To test the CertifiedEmail, Goodmail sent 50,000 test e-mails, which fell into three categories: certified, certified with an educational message about how certified mail works and without certification. The result was a 20 percent increase in click-through rates for both categories of certified mail.
By using Goodmail's seal of approval, the American Red Cross is aiming to educate customers about CertifiedEmail and make them aware that the communications are authentic. This is done using certified mail, regularly timed mailings and a consistent look-and-feel for the brand.
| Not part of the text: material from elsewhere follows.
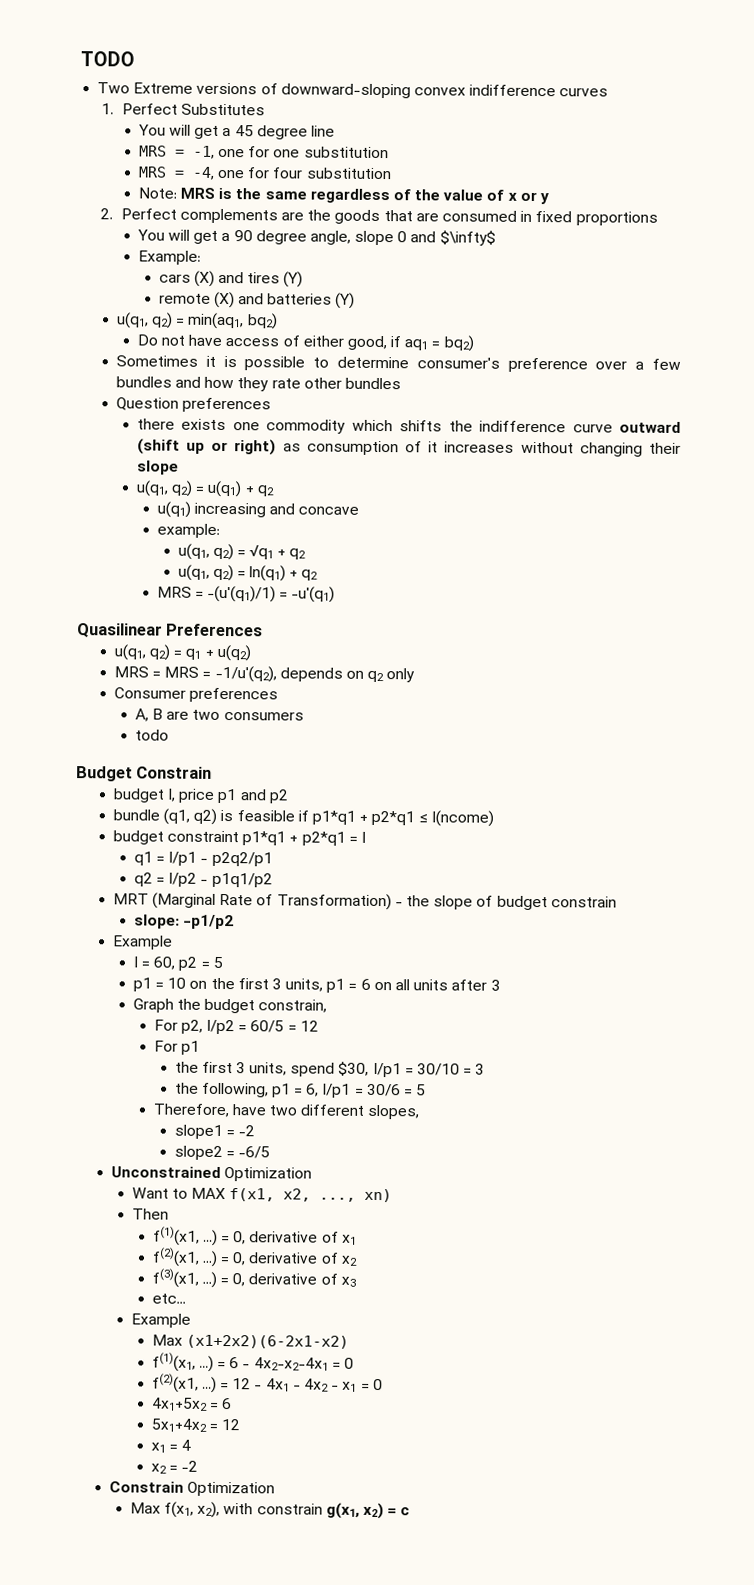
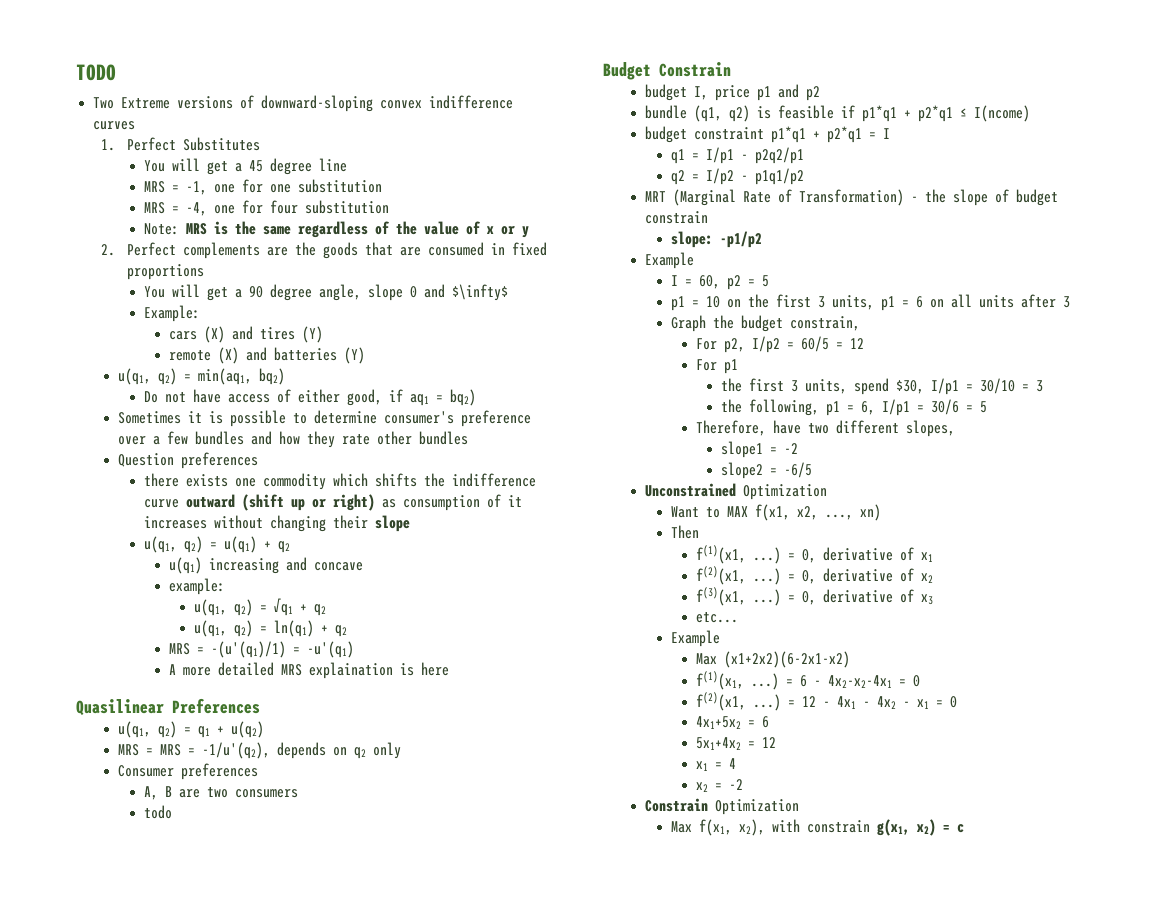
(336, 594) none -> [168,662,449,679] // A more detailed MRS explaination is here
"If our constituents are getting spoofed mails, then they will lose trust with our online brand and we don't want to do that since so many people are coming online to donate these days," Ms. Reckner said. "A younger generation is coming online to donate. During Katrina we received 55 percent of gifts online, which is a record high. We need to show our e-mail constituents that it's really us."
E-mails in a newsletter format are sent twice a month and during holidays. In addition, when a disaster hits, the charity determines how much support is required to help and increases mailings as donations are needed. Currently the American Red Cross is trying to raise money for victims of the Virginia Tech shootings, as well as victims of the nor'easter that hit the East Coast last month.
The American Red Cross uses behavioral targeting in its e-mails to make the messages more relevant to potential donors. The charity has found that donators who gave to the Asian tsunami of 2004 cause were more likely to give to international causes like the genocide in Darfur and to help stop AIDS in Africa.
In addition, the charity plans to get into generational targeting. Katrina attracted younger donors, and these constituents will be addressed with a younger messaging style than that of the traditional mailers.
Using the CertifiedEmail has also helped to increase delivery, which is important to subscribers who receive transactional messages.
"We send tax receipts via e-mail and if they don't get it, it requires the user to call into our call centers and requires both the user and the Red Cross to do extra work," Ms. Reckner said.